Academic Legal Writing - Eugene Volokh [96]
So it seems that the focus on the religion of these particular litigants is an arbitrary limitation: If we really want to see whether the Court is biased against non-Christians, we should consider which groups practically benefited from the decisions, and not just who the litigants were. But even if there is some justification for focusing on the particular litigants, this choice should be mentioned and defended (as the cited article, though not the citing book, does), and not just made silently.*
3. More on telling the reader how the result would have come out had the inquiry been worded a bit differently: Finally, the focus on the accommodation cases is itself an unexplained limitation of the sample. As we saw, to be literally accurate, your assertion would need to be not “only Christians ever win free exercise cases [in the Supreme Court]” but “only Christians ever win mandatory accommodation cases [in the Supreme Court]”—but the new assertion, while literally accurate, becomes accurate only by excluding Cruz, Lukumi, and Torcaso.
It's not clear that this exclusion is justified: If the Court were biased against non-Christians, one would expect the bias to show up in the non-accommodation cases as well as in the accommodation ones. But again, even if there's a good reason for treating accommodation cases as unusually probative of the Court's biases, the decision to focus on accommodation cases should be mentioned and defended.
So we can compare the original assertion that you might be tempted to make,
[O]nly Christians ever win free exercise cases [before the Supreme Court]. Members of small Christian sects sometimes win and sometimes lose free exercise claims, but non-Christians never win.
to the more accurate, more informative, and less likely to mislead version:
Only Christian claimants have ever won mandatory accommodation cases before the Supreme Court—five cases total, involving three different religious practices. Some of these cases have also benefited non-Christians who share the same practices (for instance, Jewish Sabbatarians), but the important point is that the particular claimants were Christian, because .... And some non-Christians have won religious freedom cases that didn't involve demands for mandatory accommodation, but the mandatory accommodation cases are the important ones, because ....
The first version is more rhetorically effective, and shorter, than the second. But if you were reading a work to learn about the Court and religious freedom, which of these formulations would you prefer as a reader?
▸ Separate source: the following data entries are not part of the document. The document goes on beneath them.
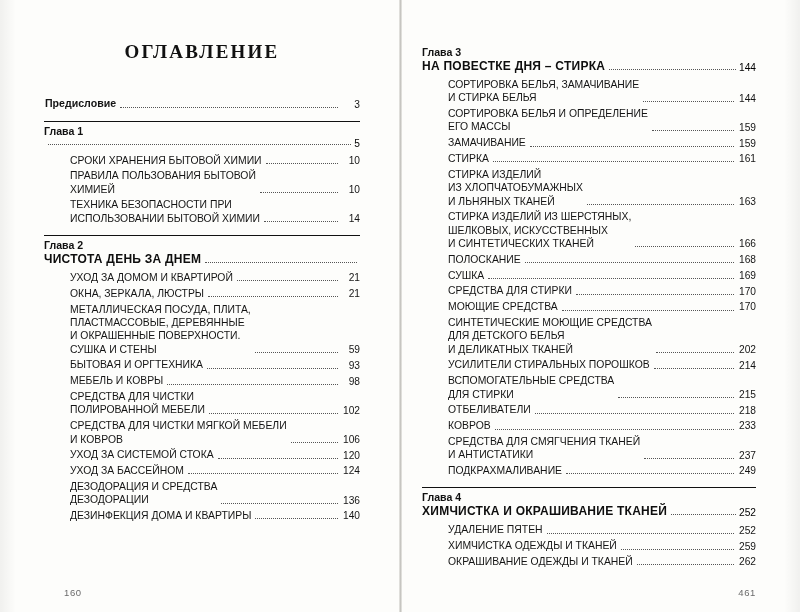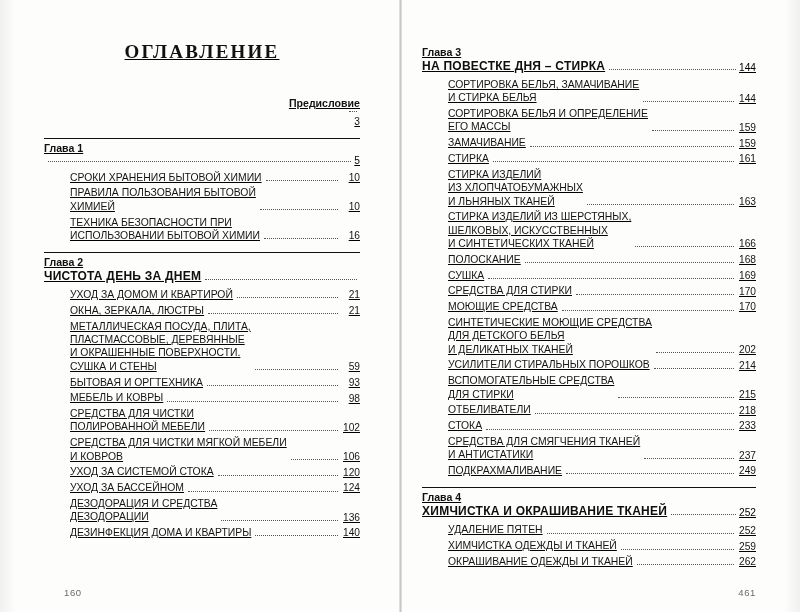--- a/index.html
+++ b/index.html
@@ -31,7 +31,6 @@
     position: absolute;
     top: 0;
     height: 612px;
-    text-decoration: underline;
   }
   .page.left  { left: 0;    width: 400px; padding: 26px 40px 0 44px; }
   .page.right { left: 400px; width: 400px; padding: 26px 44px 0 22px; }

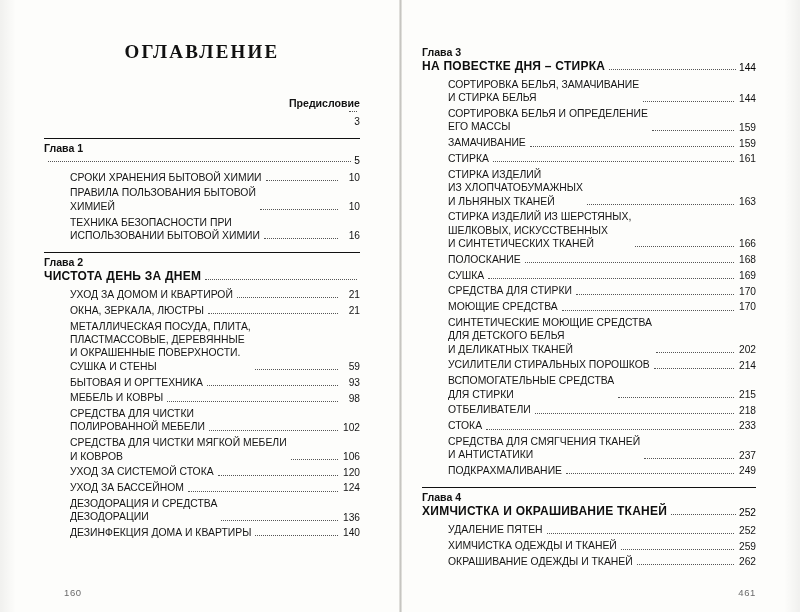--- a/index.html
+++ b/index.html
@@ -75,7 +75,7 @@
   }
 
   
-  .lvl0 { padding-left: 1px; flex-direction: column; }
+  .lvl0 { padding-left: 1px; }
   .lvl1 { padding-left: 26px; }
 
   

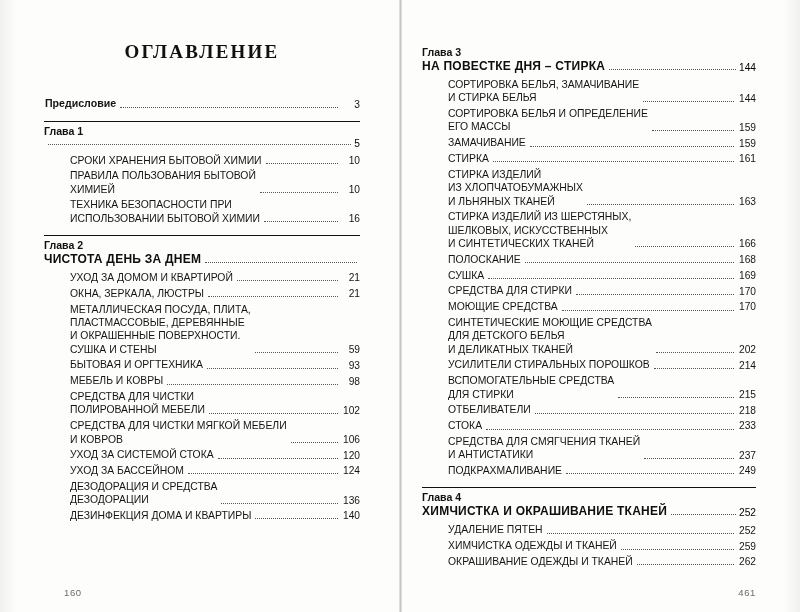--- a/index.html
+++ b/index.html
@@ -168,7 +168,7 @@
       <span class="txt">ТЕХНИКА БЕЗОПАСНОСТИ ПРИ
 ИСПОЛЬЗОВАНИИ БЫТОВОЙ ХИМИИ</span>
       <span class="dots"></span>
-      <span class="pg">16</span>
+      <span class="pg">14</span>
     </div>
   </div>
 

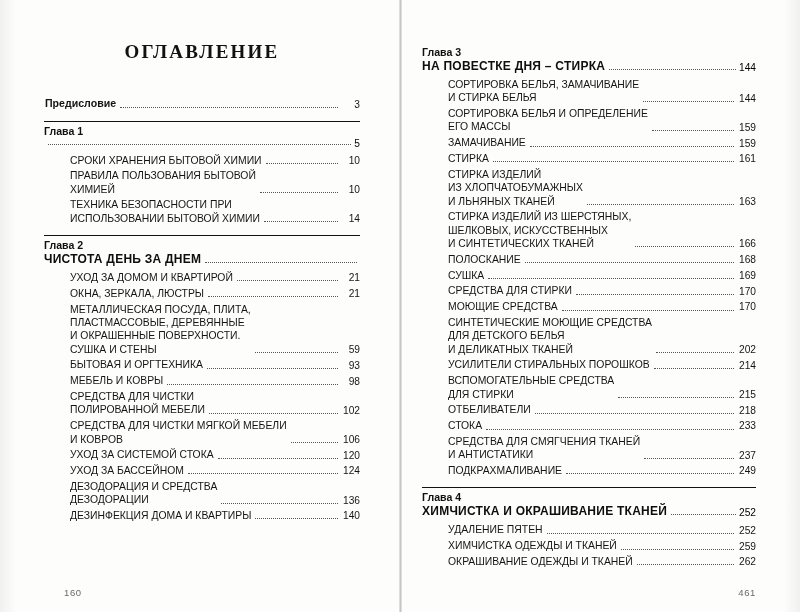--- a/index.html
+++ b/index.html
@@ -336,7 +336,7 @@
       <span class="pg">218</span>
     </div>
     <div class="row lvl1">
-      <span class="txt">СТОКА</span>
+      <span class="txt">КОВРОВ</span>
       <span class="dots"></span>
       <span class="pg">233</span>
     </div>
4. Make sure your comparison at least shows correlation, even before you worry about whether it shows causation
Consider this item from a leading online magazine (emphasis added):
The real obstacle to safety reform is that miners no longer have a powerful union sticking up for them. History shows that when miners have: 1) been organized and angry; and 2) had the strong national leadership of the United Mine Workers of America backing them up, they've been able to push for the legislative changes necessary for lasting advances in safety conditions. Sadly, neither of those two factors exist today. In fact, mining in the United States is only safer today than it has ever been because organized mine workers pushed hard for reforms a generation ago—reforms that are still in effect. Whether those reforms are enough is now in question. The majority of mining deaths in the past few years have occurred in nonunion mines.